Task goal: Although the records contain pictures, print none of them; print exactly the lines from the one with "text: 45 ->" through the last line.

Raw data:
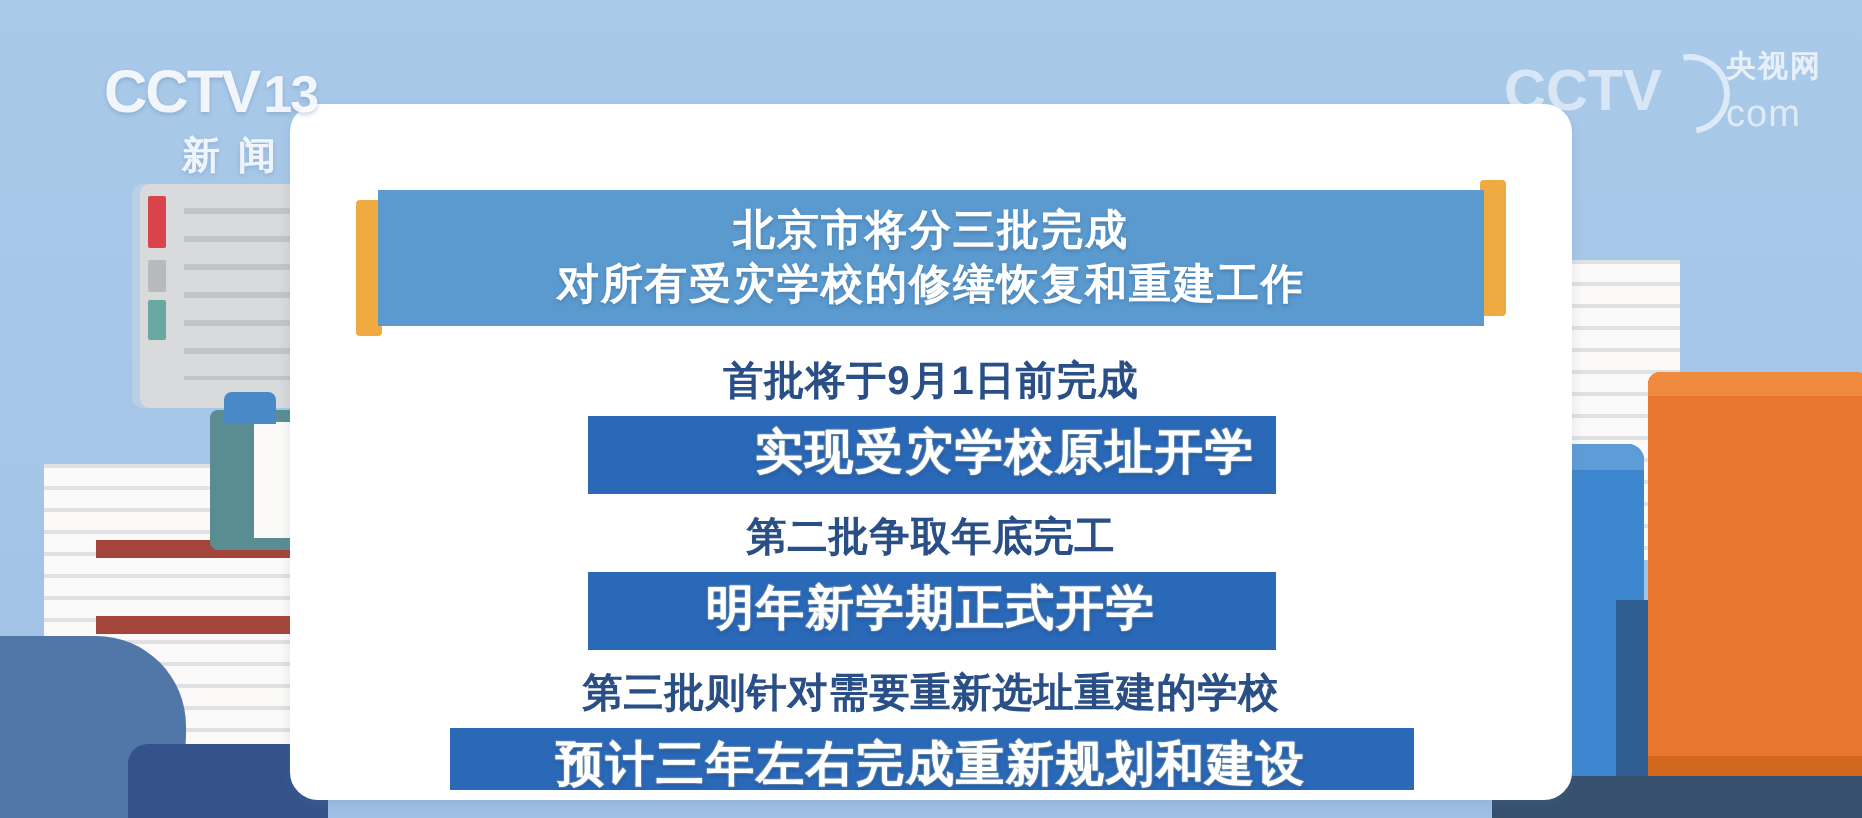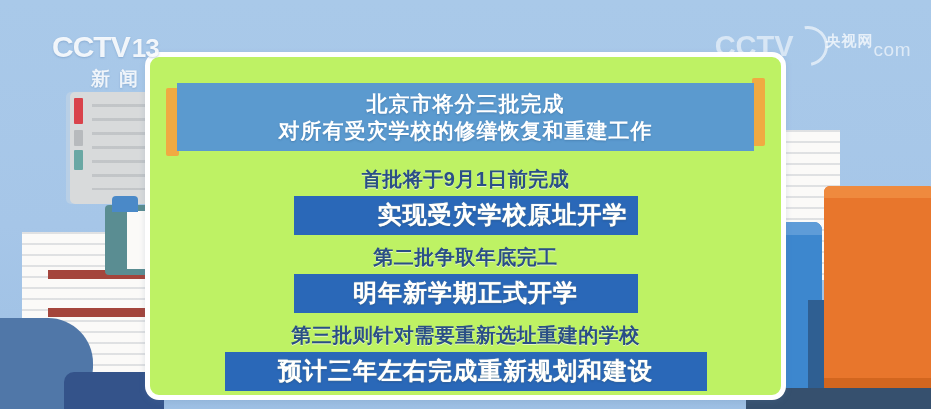"央视网" .wm-right { flex-direction: row -> column }
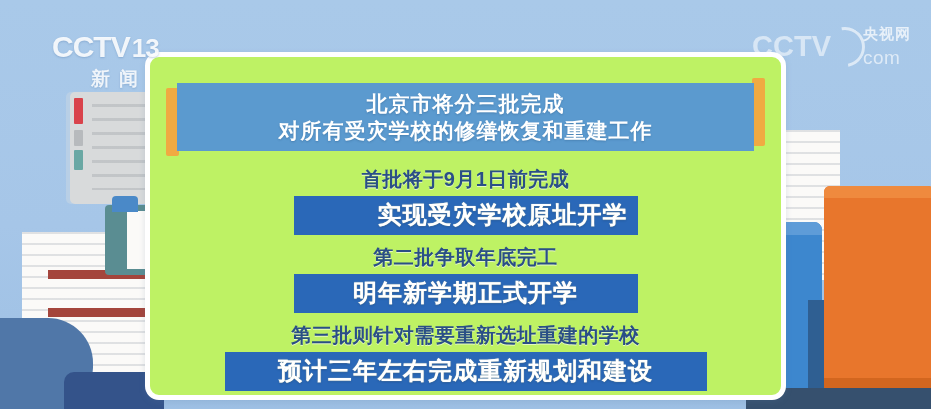"北京市将分三批完成" .panel { background: #bef264 -> #ffffff; padding: 0 -> 12px }
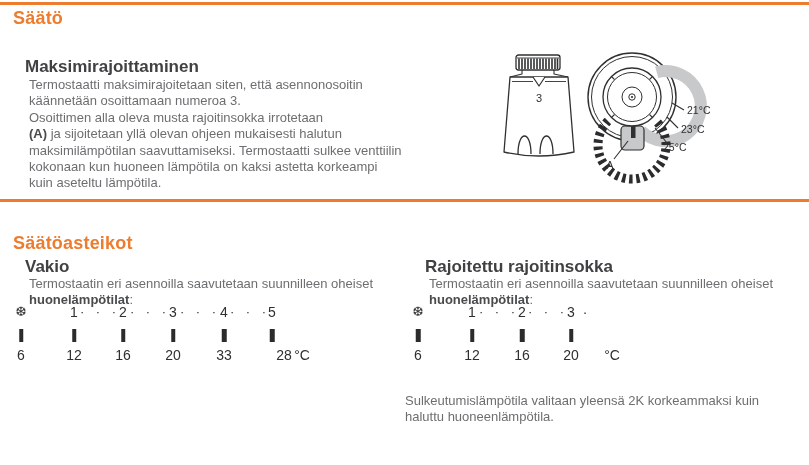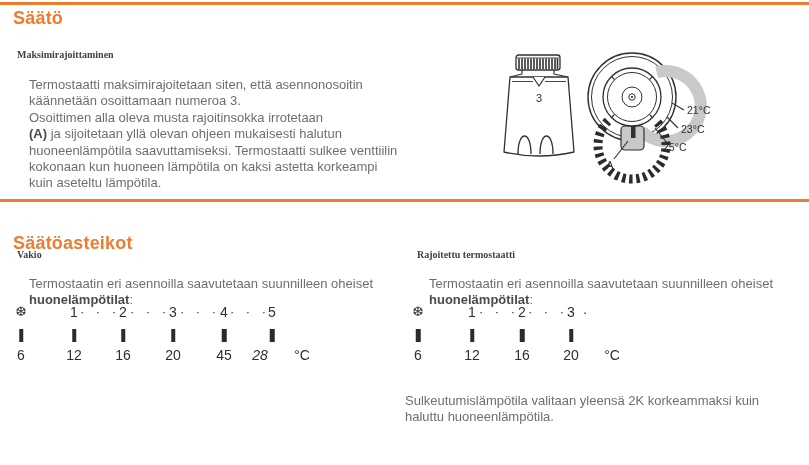"Maksimirajoittaminen" .h2 { font-family: Liberation Serif, serif -> none; font-size: 10px -> 17px; margin: 4px -> 12px }
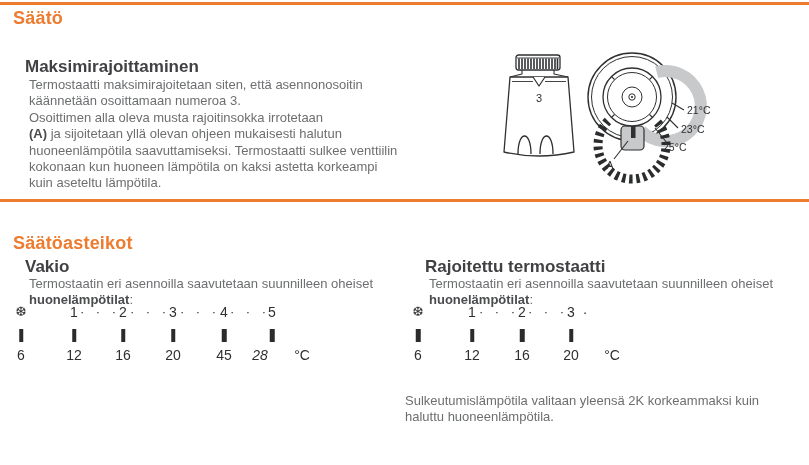"ja sijoitetaan yllä olevan ohjeen" span { text: huoneenlämpötila -> maksimilämpötilan }
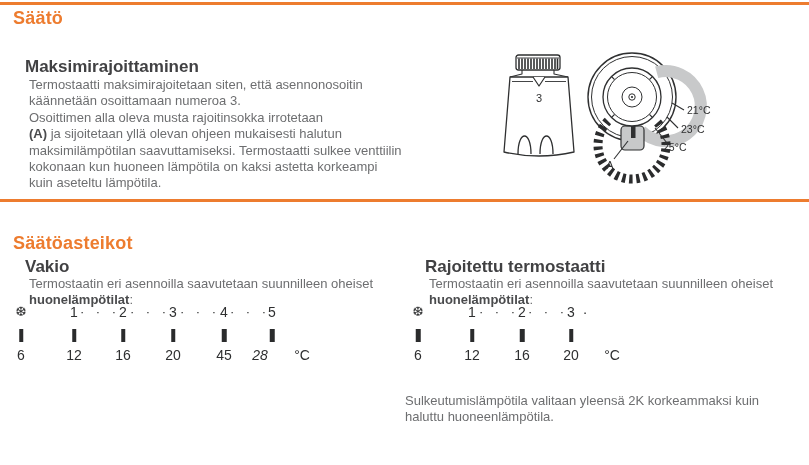"Rajoitettu termostaatti" h2.h2 { text: termostaatti -> rajoitinsokka }
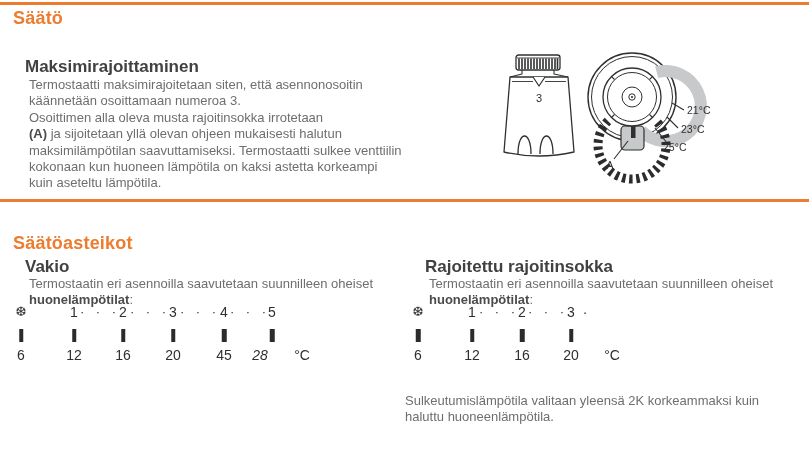"45" span.scell { text: 45 -> 33 }
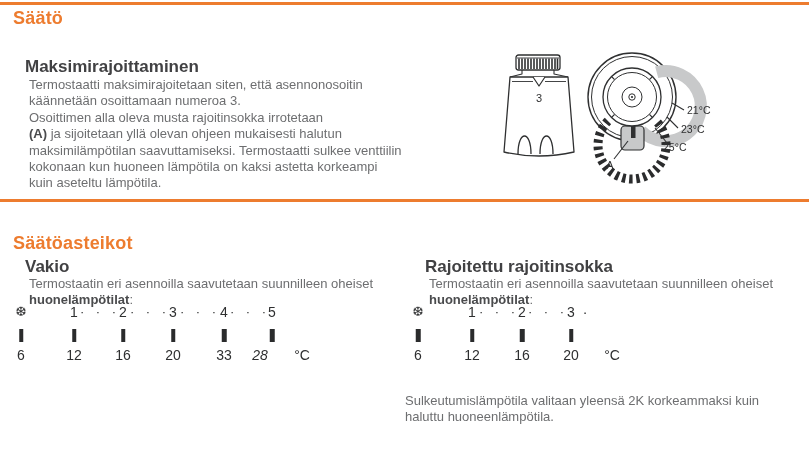"28" span.scell { font-style: italic -> none; left: 260px -> 284px }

Exercise output:
"45" span.scell { text: 45 -> 33 }
"28" span.scell { font-style: italic -> none; left: 260px -> 284px }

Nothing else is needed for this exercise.